Add Root Certificate

A root certificate provides an additional layer of security when communicating through APIs. As a self-signed certificate that verifies the legitimacy of other certificates, it establishes a chain of trust — ensuring that you are connecting to authentic APIs and that your data remains encrypted.

You can add your own root certificates to further strengthen data security and protect user privacy.

from clarifai.client.model import Model

# Your PAT (Personal Access Token) can be found in the Account's Security section
# Specify the correct user_id/app_id pairings
# Since you're making inferences outside your app's scope
#USER_ID = "clarifai"
#APP_ID = "main"

# You can set the model using model URL or model ID.
# Change these to whatever model you want to use
# eg : MODEL_ID = "general-image-recognition"
# You can also set a particular model version by specifying the version ID
# eg: MODEL_VERSION_ID = "aa7f35c01e0642fda5cf400f543e7c40"
# Model class objects can be inititalised by providing its URL or also by defining respective user_id, app_id and model_id

# eg : model = Model(user_id="clarifai", app_id="main", model_id=MODEL_ID)

model_url = "https://clarifai.com/clarifai/main/models/general-image-recognition"
image_url = "https://samples.clarifai.com/metro-north.jpg"

# The predict API gives flexibility to generate predictions for data provided through URL,Filepath and bytes format.

# Example for prediction through Bytes:
# model_prediction = model.predict_by_bytes(input_bytes, input_type="image")

# Example for prediction through Filepath:
# model_prediction = Model(model_url).predict_by_filepath(filepath, input_type="image")

model_prediction = Model(url=model_url, pat="YOUR_PAT",root_certificates_path="PATH_TO_ROOT_CERTIFICATE").predict_by_url(
image_url, input_type="image"
)

# Get the output
print(model_prediction.outputs[0].data)

Prompt Types

A prompt is a piece of text or set of instructions that you provide to generative AI models, such as Large Language Models (LLMs), to generate a specific response or action.

Generative AI models are a type of artificial intelligence system that are designed to create new content, such as text, images, audio, or even videos, based on patterns learned from existing data.

There are several prompting techniques you can use to communicate with generative AI models. For example, zero-shot prompting leverages a model’s inherent language understanding capabilities to generate responses without any specific preparation or examples.

You can learn about other prompting techniques here.

Here are some examples of prompts.

Question Answering

Prompt: 
Who was president of the United States in 1955?

Grammar Correction

Prompt: 
Correct this to standard English: She no went to the market.

Sample Response:
She did not go to the market.

Summarize

Prompt: 
Summarize this: Jupiter is the fifth planet from the Sun and the largest in the Solar System. It is a
gas giant with a mass one-thousandth that of the Sun, but two-and-a-half times
that of all the other planets in the Solar System combined. Jupiter is one of the
brightest objects visible to the naked eye in the night sky, and has been known to
ancient civilizations since before recorded history. It is named after the Roman
god Jupiter.[19] When viewed from Earth, Jupiter can be bright enough for its
reflected light to cast visible shadows,[20] and is on average the third-brightest
natural object in the night sky after the Moon and Venus.

Sample Response:
Jupiter is the fifth planet from the Sun and is very big and bright. It can be seen
with our eyes in the night sky and it has been known since ancient times. Its
name comes from the Roman god Jupiter. It is usually the third brightest object in
the night sky after the Moon and Venus.

Translation

Prompt: 
Translate this into 1. French, 2. Spanish, and 3. Japanese: What rooms do you have available?`

Sample Response:
Quels sont les chambres que vous avez disponibles?
2. ¿Qué habitaciones tienes disponibles?
3. どの部屋が利用可能ですか?
tip

Click here for more prompting examples.

Types of Inference Parameters

When making predictions using the models on our platform, some of them offer the ability to specify various inference parameters to influence their output.

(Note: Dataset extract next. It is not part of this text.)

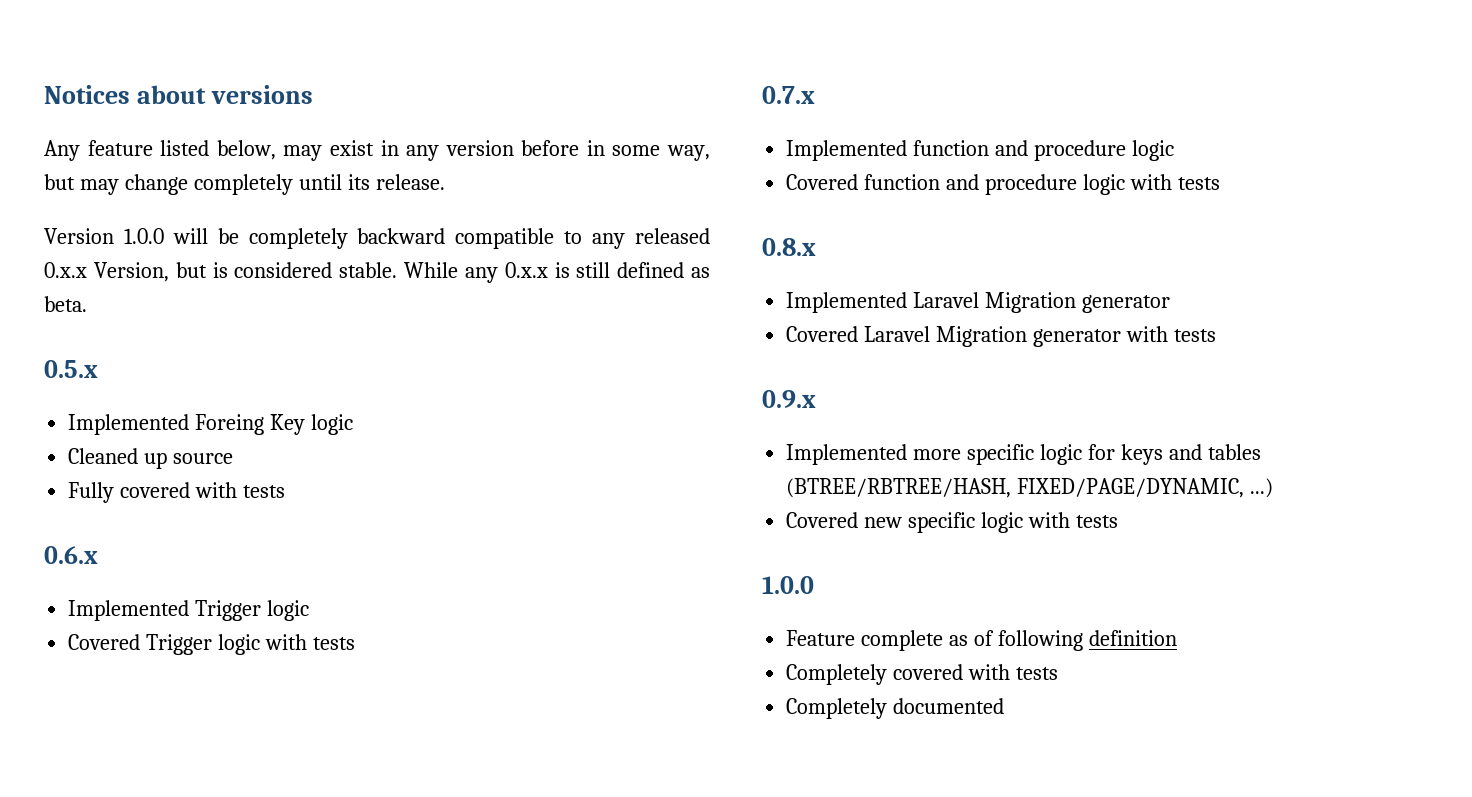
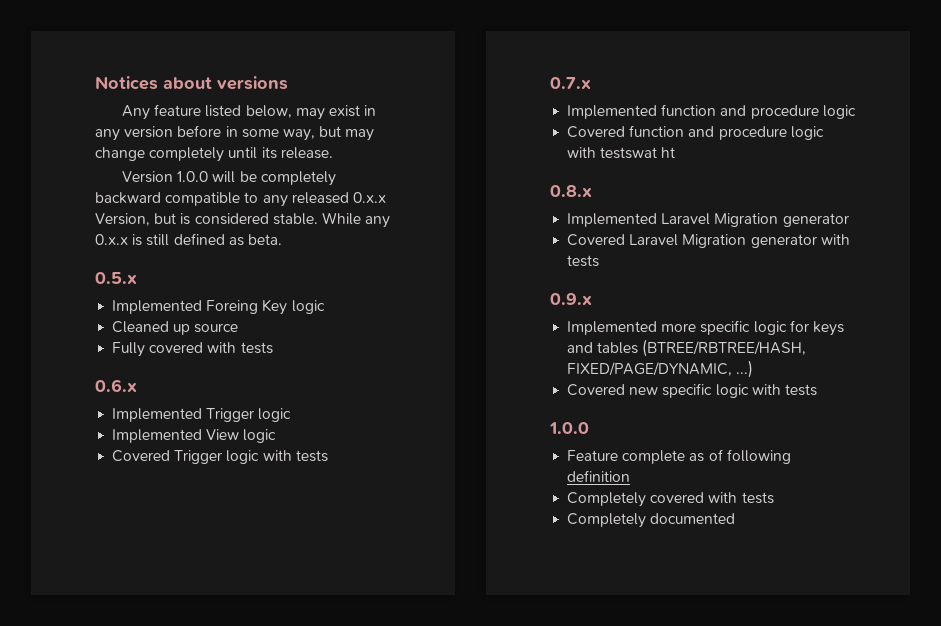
(310, 610) none -> [112,429,277,443] // Implemented View logic
[1177,177,1220,190] tests -> [600,147,676,159] testswat ht

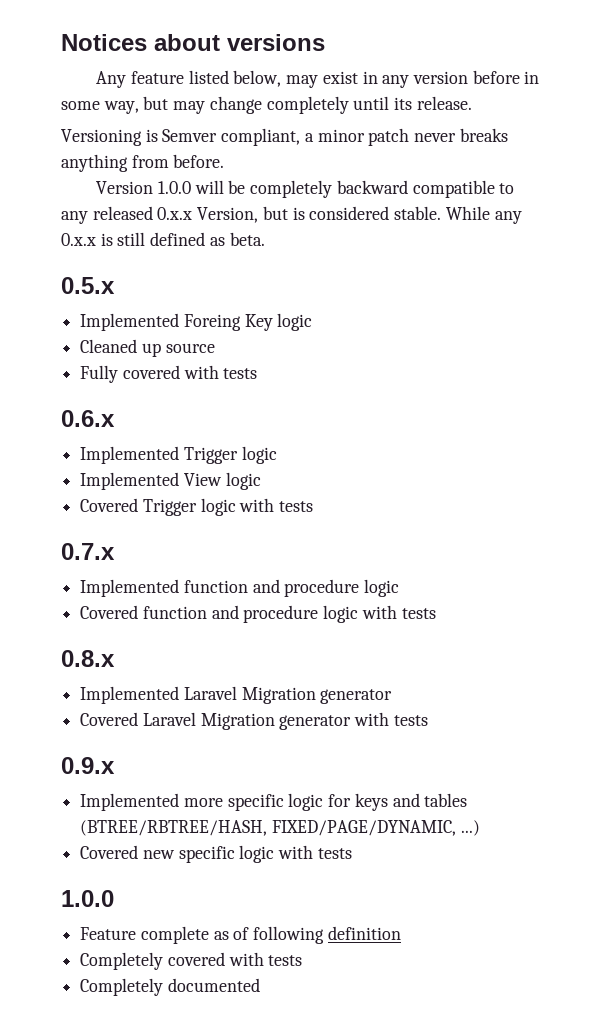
(333, 153) none -> [61,128,508,146] [61,154,225,172] // Versioning is Semver compliant, a minor patch never breaks anything from before.
[600,147,676,159] testswat ht -> [401,608,436,619] tests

These parameters control the behavior of the model during the prediction process, affecting aspects like creativity, coherence, and the diversity of the output.

Let’s talk about them.

Max Tokens (or Max Length)

Max Tokens specifies the maximum number of tokens (words or characters) the model is allowed to generate in a single response. It limits the length of the output, preventing the model from generating overly long responses. As such, shorter token lengths will provide faster performance.

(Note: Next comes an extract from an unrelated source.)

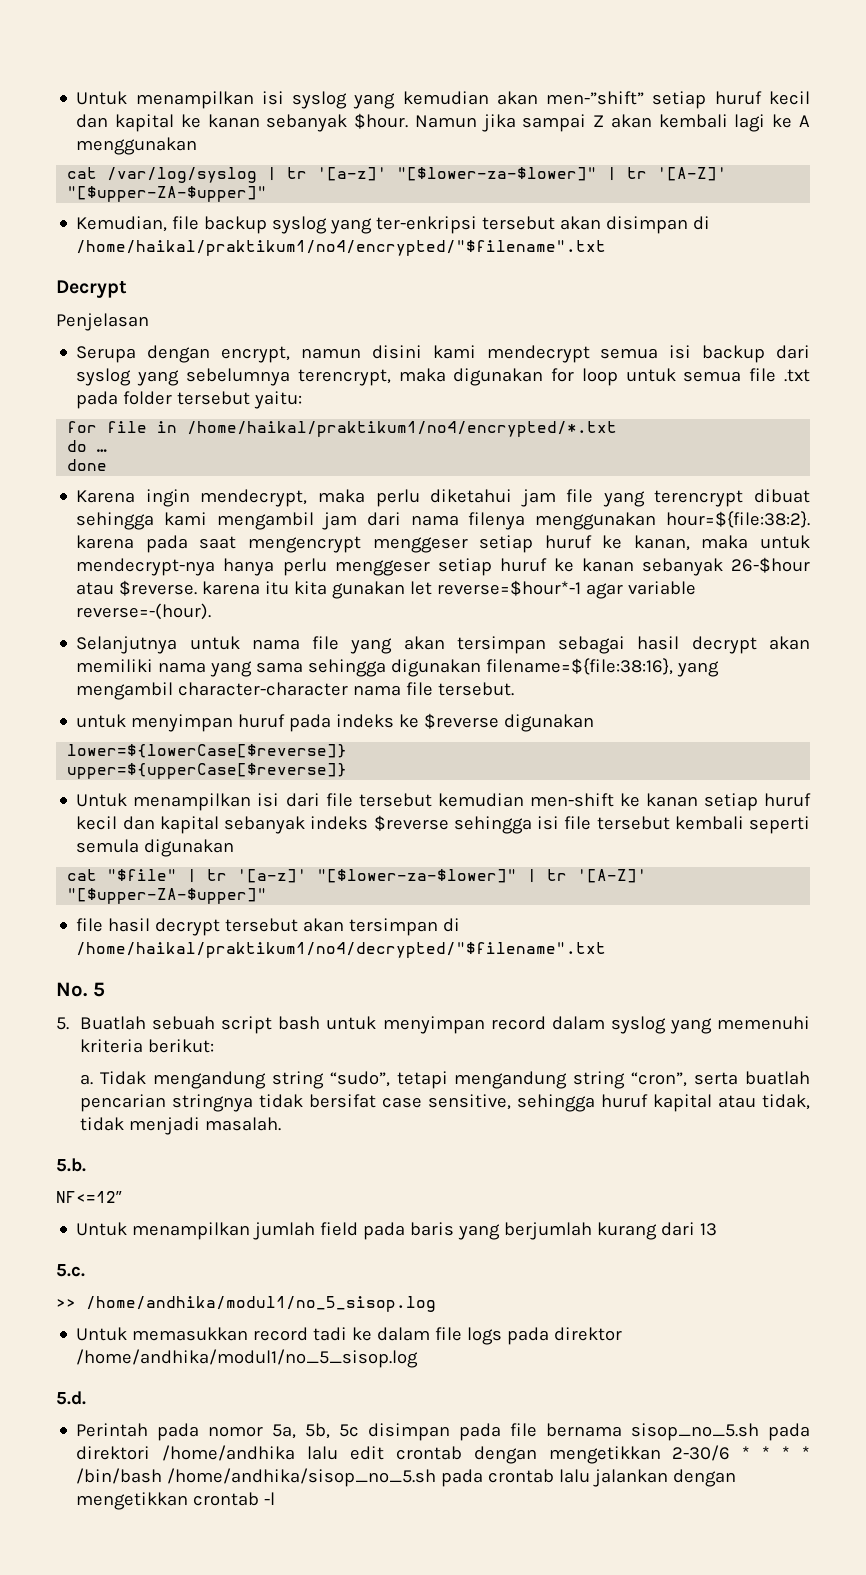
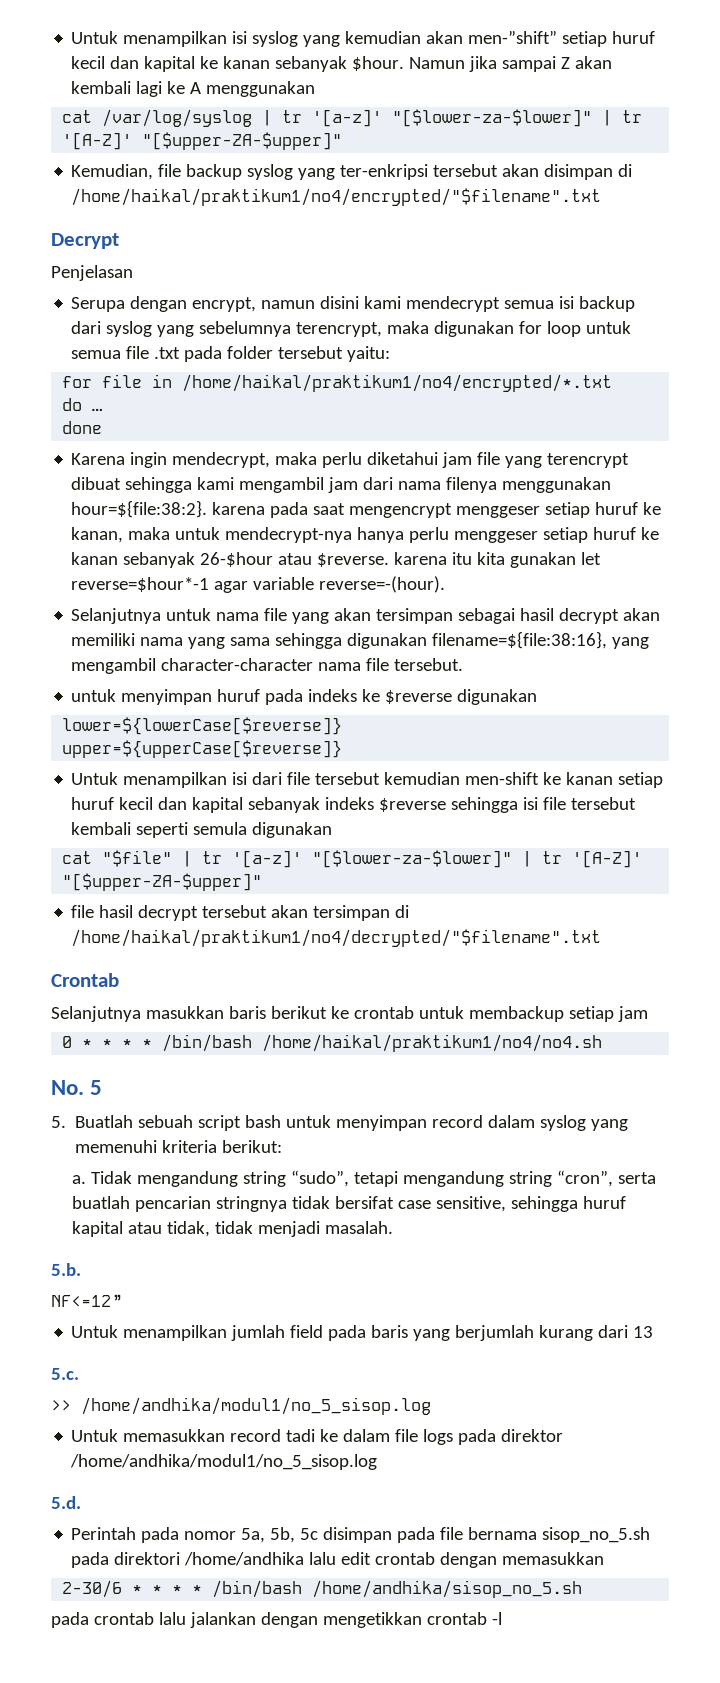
(607, 950) none -> [51,973,119,987] [51,1006,648,1022] [62,1034,603,1052] // Crontab // Selanjutnya masukkan baris berikut ke crontab untuk membackup setiap jam // 0 * * * * /bin/bash /home/haikal/praktikum1/no4/no4.sh
[548,1446,661,1464] mengetikkan -> [502,1552,605,1565] memasukkan //
(437, 1477) none -> (583, 1589) //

This inference parameter helps in controlling the verbosity of the output, especially in applications where concise responses are required.

Here is a usage example:

inference_params = dict(max_tokens=100)
Model(model_url).predict(inputs,inference_params=inference_params)

Minimum Prediction Value

The min_value specifies the minimum prediction confidence required to include a result in the output. For example if you want to see all concepts with a probability score of .95 or higher, this parameter will allow you to accomplish that.

Also note that if you don't specify the number of max_concepts, you will only see the top 20. If your result can contain more values you will have to increase the number of maximum concepts as well.

Here is a usage example:

output_config = dict(min_value=0.6)
Model(model_url).predict(inputs,output_config=output_config)

Maximum Concepts

The max_concepts parameter specifies how many concepts and their associated probability scores the Predict endpoint should return. If not set, the endpoint defaults to returning the top 20 concepts.

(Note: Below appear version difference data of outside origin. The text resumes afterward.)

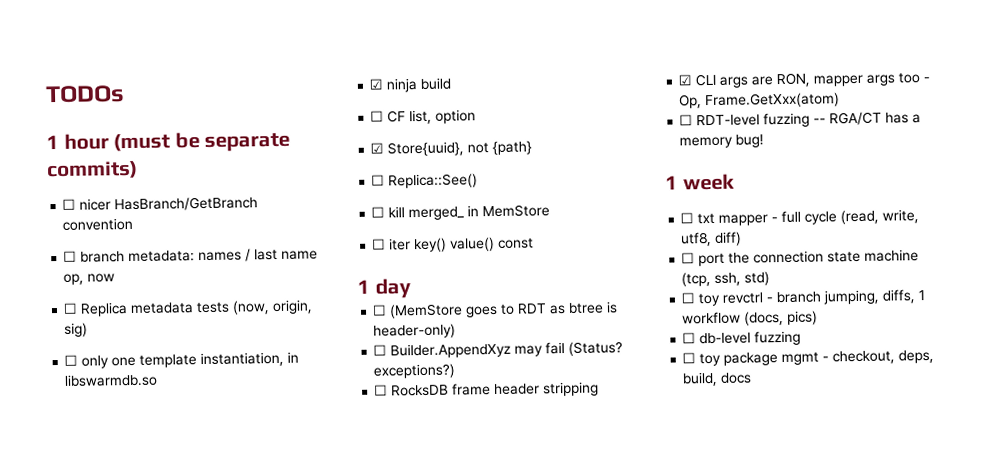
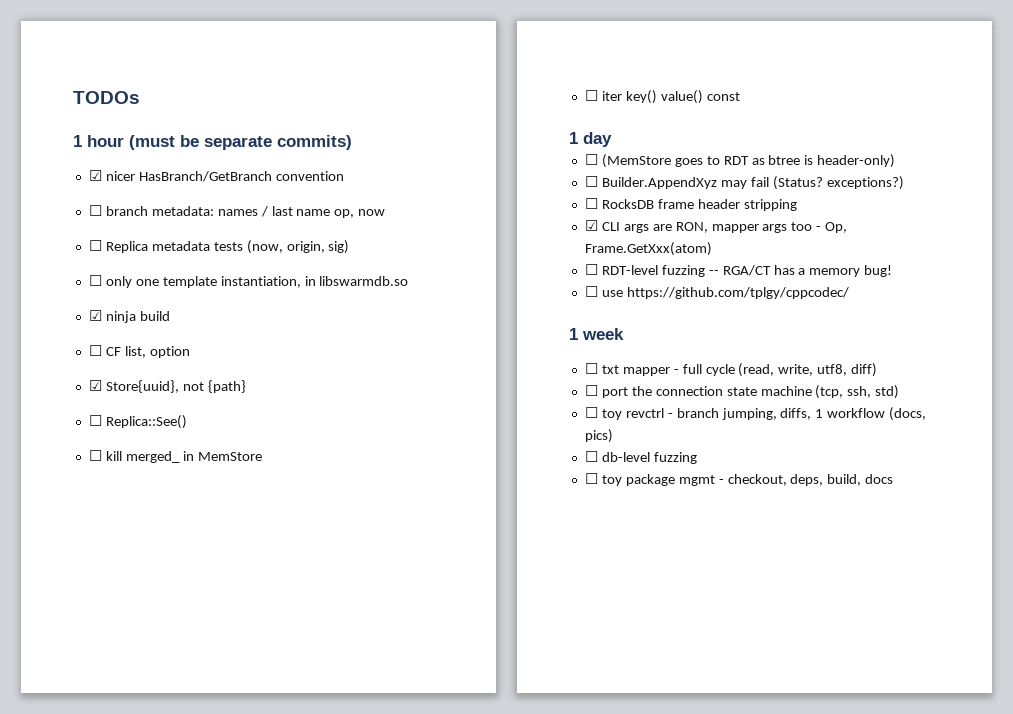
[62,198,77,210] ☐ -> [88,170,102,181] ☑
(765, 141) none -> [584,286,849,299] // ☐ use https://github.com/tplgy/cppcodec/

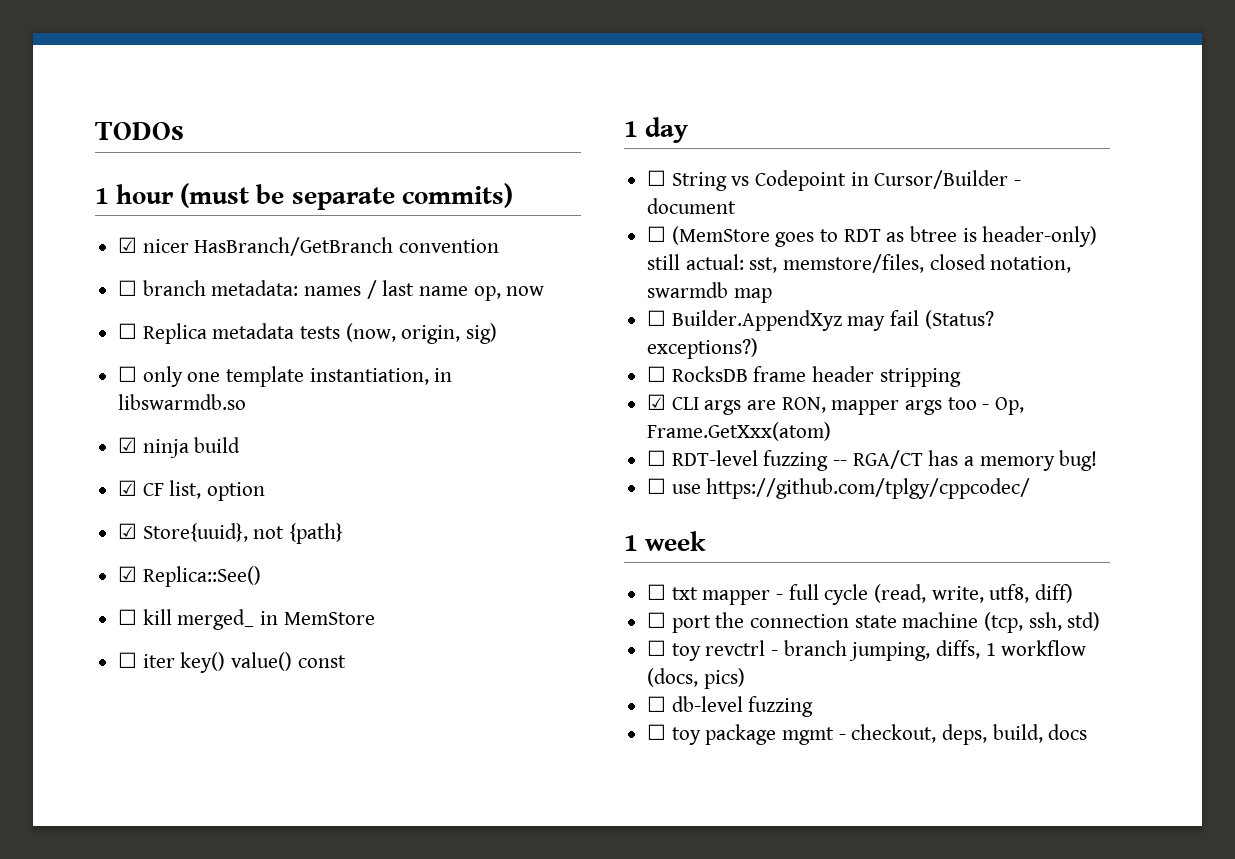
[88,345,102,356] ☐ -> [118,480,138,496] ☑
[88,415,102,426] ☐ -> [118,566,138,582] ☑
(612, 139) none -> [647,170,1022,191] [647,198,737,214] // ☐ String vs Codepoint in Cursor/Builder - document
(896, 161) none -> [647,254,1072,273] [647,282,772,303] still actual: sst, memstore/files, closed notation, swarmdb map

You can currently set max_concepts to any value between 1 and 200.

If your use case requires more than 200 concepts, please reach out to our support team for assistance.

output_config = dict(max_concepts=3)
Model(model_url).predict(inputs,output_config=output_config)

Select Concepts

The select_concepts specifies the concepts to include in the prediction results. By putting this additional parameter on your predict calls, you can receive predict value(s) for only the concepts that you want to. You can specify particular concepts by either their id and/or their name.

The concept names and ids are case sensitive; and so, these must be exact matches.

Note: You can use the GetModelOutputInfo endpoint to retrieve an entire list of concepts from a given model, and get their ids and names.

caution

If you submit a request with not an exact match of the concept id or name, you will receive an invalid model argument error. However, if one or more matches while one or more do not, the API will respond with a Mixed Success.

output_config = dict(select_concepts=["concept_name"])
Model(model_url).predict(inputs,output_config=output_config)

Temperature

Temperature is a decimal number (between 0 and 1) that controls the degree of randomness in the response.

A low temperature (e.g., 0.2) makes the model more deterministic, leading to a more conservative and predictable output. A high temperature (e.g., 0.8) increases the randomness, allowing for more creative and varied responses.

Adjusting temperature is useful when you want to balance between creative responses and focused, precise answers.

Here is a usage example:

inference_params = dict(temperature=0.2)
Model(model_url).predict(inputs,inference_params=inference_params)

Top-p (Nucleus)

Top-p sampling is an alternative to temperature sampling that controls output diversity by considering the smallest set of tokens whose cumulative probability is greater than or equal to a specified threshold p (e.g., 0.9).

Rather than restricting the model to a fixed number of top tokens, this method dynamically adjusts the selection based on token probabilities, ensuring that the most likely tokens are always included while maintaining flexibility in the number of tokens considered.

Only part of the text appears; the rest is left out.